Swiping right or left on dating app users you’ve never met feels uncomfortable and vaguely mean. Asking half a dozen strangers how many siblings they have or what their major is or what kind of music they like kind of feels like banging your head against a wall. Monitoring your phone for a text back from someone you’re actually interested in is nerve-inducing.
But these are just modern forms of the same romantic troubles that have plagued people for decades.
Instead of waiting for a text back, members of past generations often idled by the phone, waiting for that special someone to call. They had the same confusion over relationship statuses; they just used slightly different lingo:
Are we going steady? Are we exclusive? Are we dating?
Awkwardness still permeated their first dates, and anxiety over the right thing to say or wear or do still clogged their thoughts. What they didn’t have, though, were the many advantages that come alongside modern dating.
First, technology has made it easier than ever to meet a compatible romantic match. Dating apps form connections between people who would otherwise never meet. Instead of hoping to stumble upon a stranger you happen to like (and who happens to be single), you can connect with someone online from the convenience of your own home.
This is especially important now, given the increased social isolation caused by the pandemic.
This has also allowed for increased circulation of important information around sex and dating. While the internet isn’t always the best place for advice, it’s good that people have someplace to turn to fill in gaps left by inadequate public school sex education classes.
There is also greater access to expert advice on building and maintaining healthy relationships, supplying people with the skills and knowledge they may have been unable to obtain on their own otherwise.
Evolving social attitudes also put modern daters at an advantage.
For hundreds of years, non-heterosexual relationships were criminalized. Laws prohibiting sodomy weren’t declared unconstitutional until 2003 and same-sex marriage wasn’t fully legalized in the U.S. until 2015.
It’s important to remember how recent these changes were, and for how many people the dating scene of the past was more like a nightmare. Social progress has allowed more people to celebrate love today than in decades prior.
And for women, fading “traditional values” has led to greater autonomy in dating. Women feel less pressure to marry young and have children. Women rightfully expect to be treated as an equal by their partner. Female sexuality, though still stigmatized in many ways, is at least more widely acknowledged and less fervently suppressed.
For all these reasons, I find myself skeptical of claims that dating was so much better “back in the day” or that our generation has somehow “killed” romance.

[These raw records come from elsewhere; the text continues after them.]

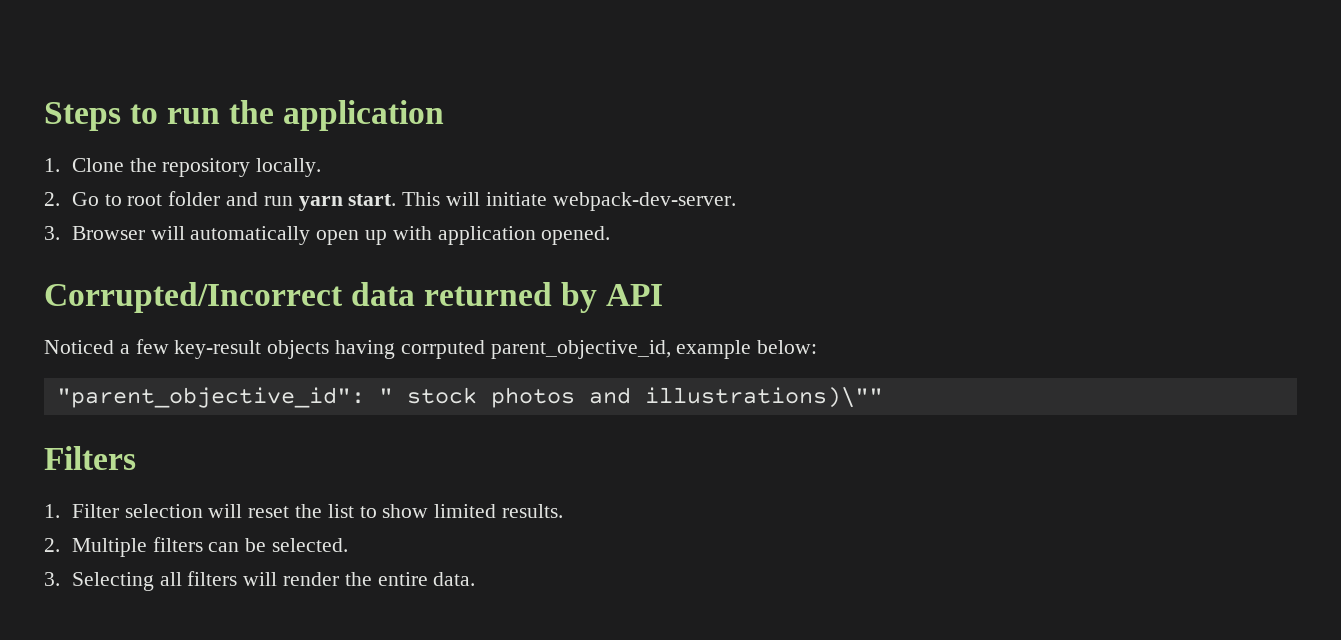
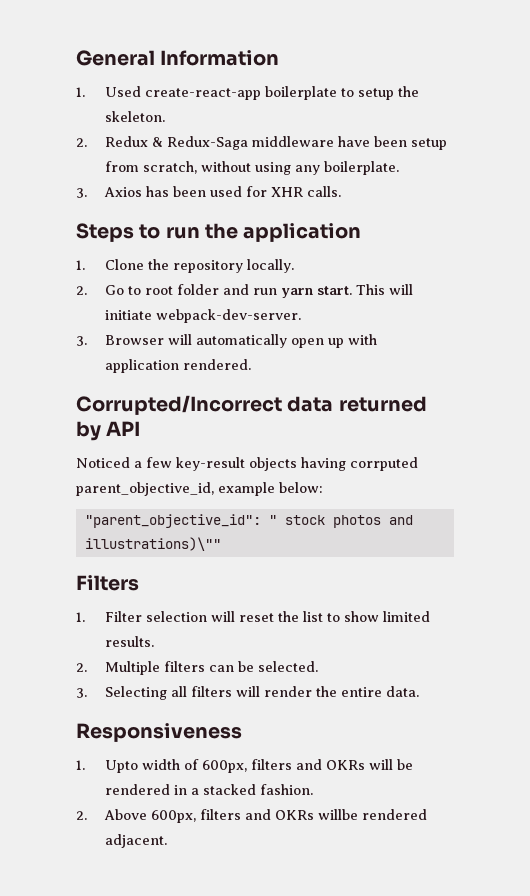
(44, 116) none -> [76,50,280,66] [76,86,419,100] [104,111,165,122] [76,136,447,150] [104,161,399,175] [76,186,341,198] General Information // 1. Used create-react-app boilerplate to setup the skeleton. // 2. Redux & Redux-Saga middleware have been setup from scratch, without using any boilerplate. // 3. Axios has been used for XHR calls. //
[541,226,611,245] opened. -> [182,359,251,370] rendered.
(476, 579) none -> [76,723,242,742] [76,759,413,773] [104,784,313,795] [76,809,427,823] [104,834,167,848] // Responsiveness // 1. Upto width of 600px, filters and OKRs will be rendered in a stacked fashion. // 2. Above 600px, filters and OKRs willbe rendered adjacent.

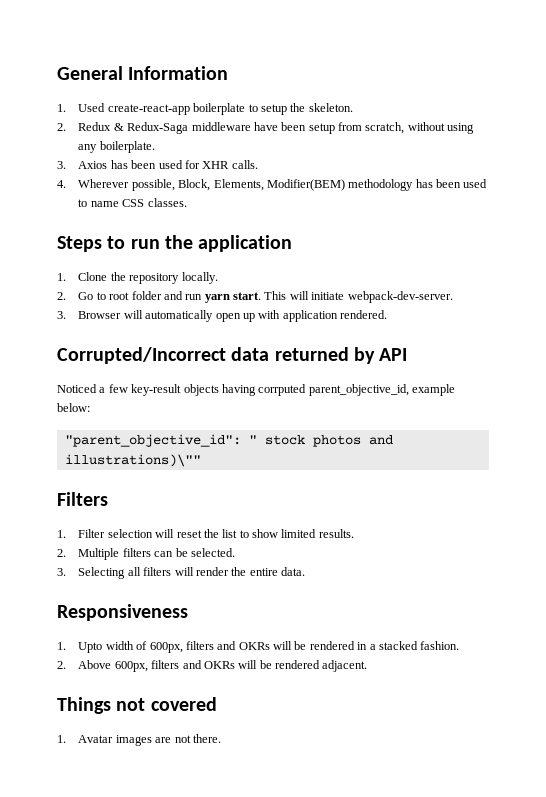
(341, 191) none -> [57,179,488,191] [78,198,187,207] // 4. Wherever possible, Block, Elements, Modifier(BEM) methodology has been used to name CSS classes.
[317,809,358,820] willbe -> [238,660,272,669] will be
(167, 841) none -> [57,697,217,714] [57,734,221,746] // Things not covered // 1. Avatar images are not there.

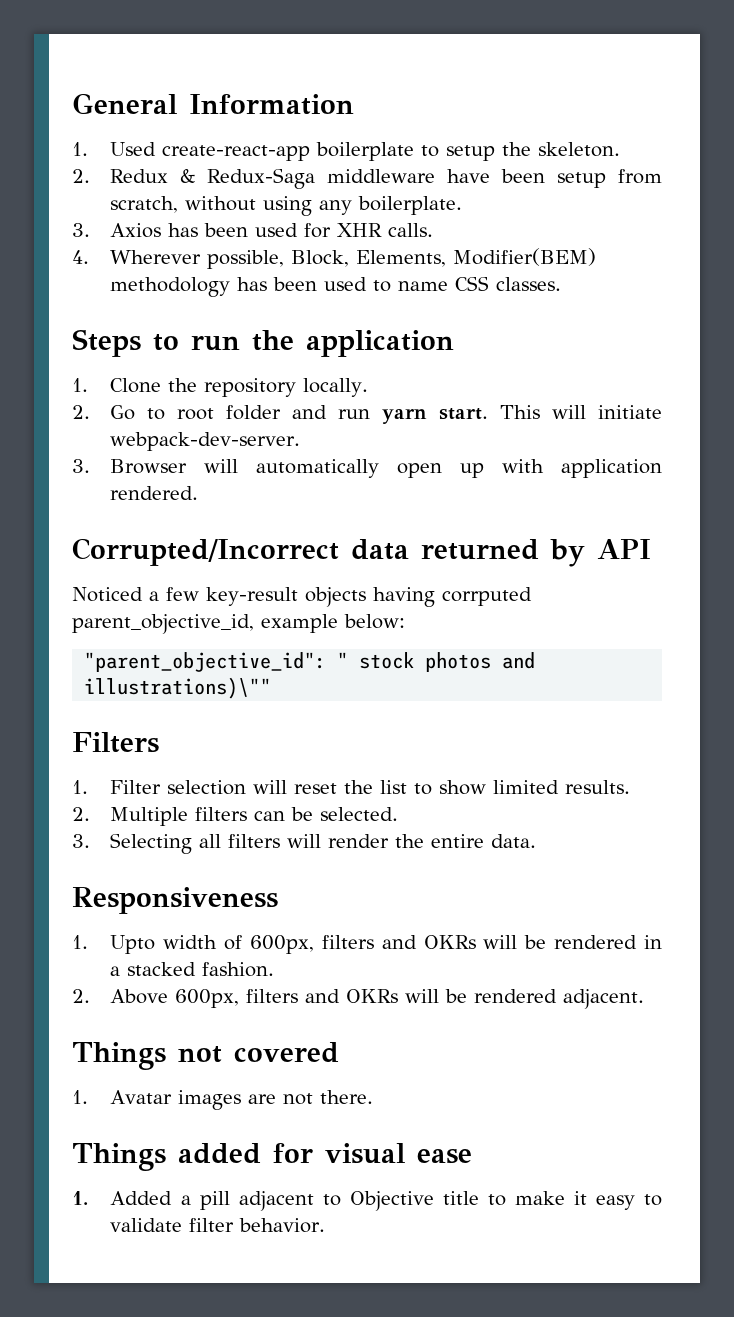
(221, 738) none -> [72,1143,472,1171] [72,1191,663,1211] [110,1218,326,1233] // Things added for visual ease // 1. Added a pill adjacent to Objective title to make it easy to validate filter behavior.

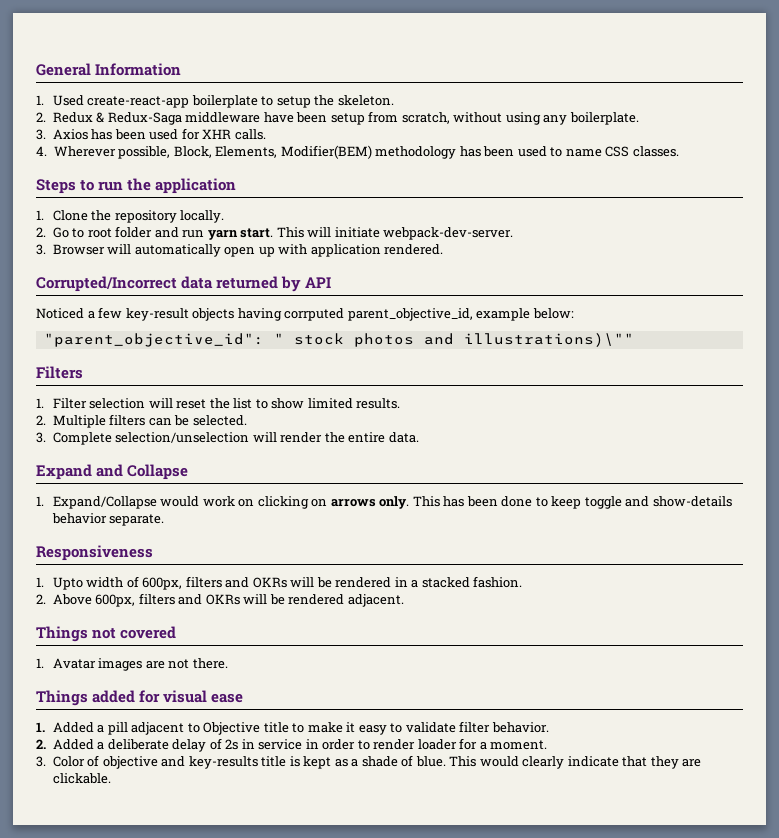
[110,833,281,854] Selecting all filters -> [52,432,250,445] Complete selection/unselection
(537, 841) none -> [36,464,189,480] [36,496,732,509] [51,513,165,526] // Expand and Collapse // 1. Expand/Collapse would work on clicking on arrows only. This has been done to keep toggle and show-details behavior separate.
(326, 1225) none -> [36,738,548,752] [36,755,702,769] [52,773,111,784] // 2. Added a deliberate delay of 2s in service in order to render loader for a moment. // 3. Color of objective and key-results title is kept as a shade of blue. This would clearly indicate that they are clickable.

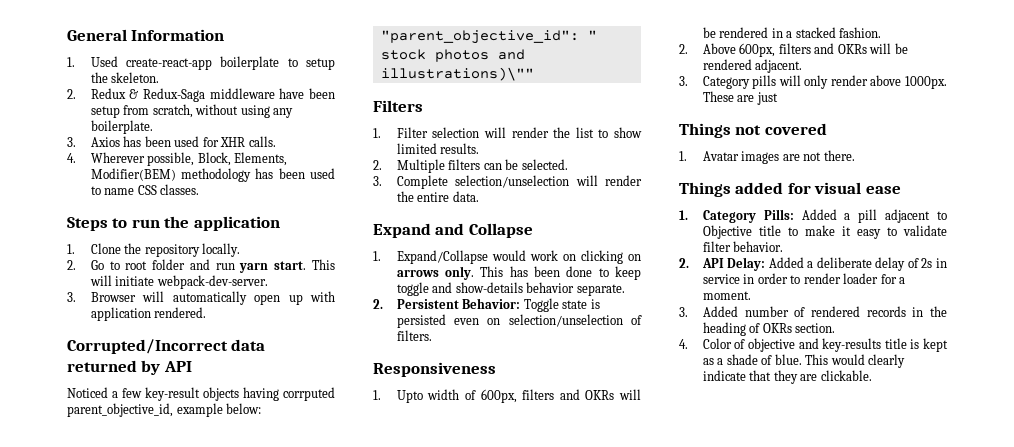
[176,399,207,409] reset -> [511,127,549,138] render
(165, 520) none -> [373,298,600,312] [396,314,642,328] [396,330,432,341] // 2. Persistent Behavior: Toggle state is persisted even on selection/unselection of filters.
(404, 600) none -> [679,75,947,89] [702,91,778,105] // 3. Category pills will only render above 1000px. These are just
(45, 727) none -> [702,209,794,223] Category Pills:
(46, 744) none -> [701,257,766,271] API Delay:
(46, 761) none -> [702,306,947,317] [702,322,836,336] [679,339,688,349] Added number of rendered records in the heading of OKRs section. // 4.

It’s easy to imagine how love and relationships used to be simpler, but they weren’t. There was no Golden Age of dating that was all meet-cutes, flowers, slow-dancing and love letters. Yes, smartphones have made dating look different, but at the end of the day, it’s just as confusing and wonderful as it’s ever been.
Finding romance has and always will be about finding the right person — the person that you can laugh with, be serious with and be yourself with. Modern dating conventions make it easier than ever before to find that person.
Claire Sullivan is an 18-year-old coastal environmental science freshman from Southbury, Connecticut.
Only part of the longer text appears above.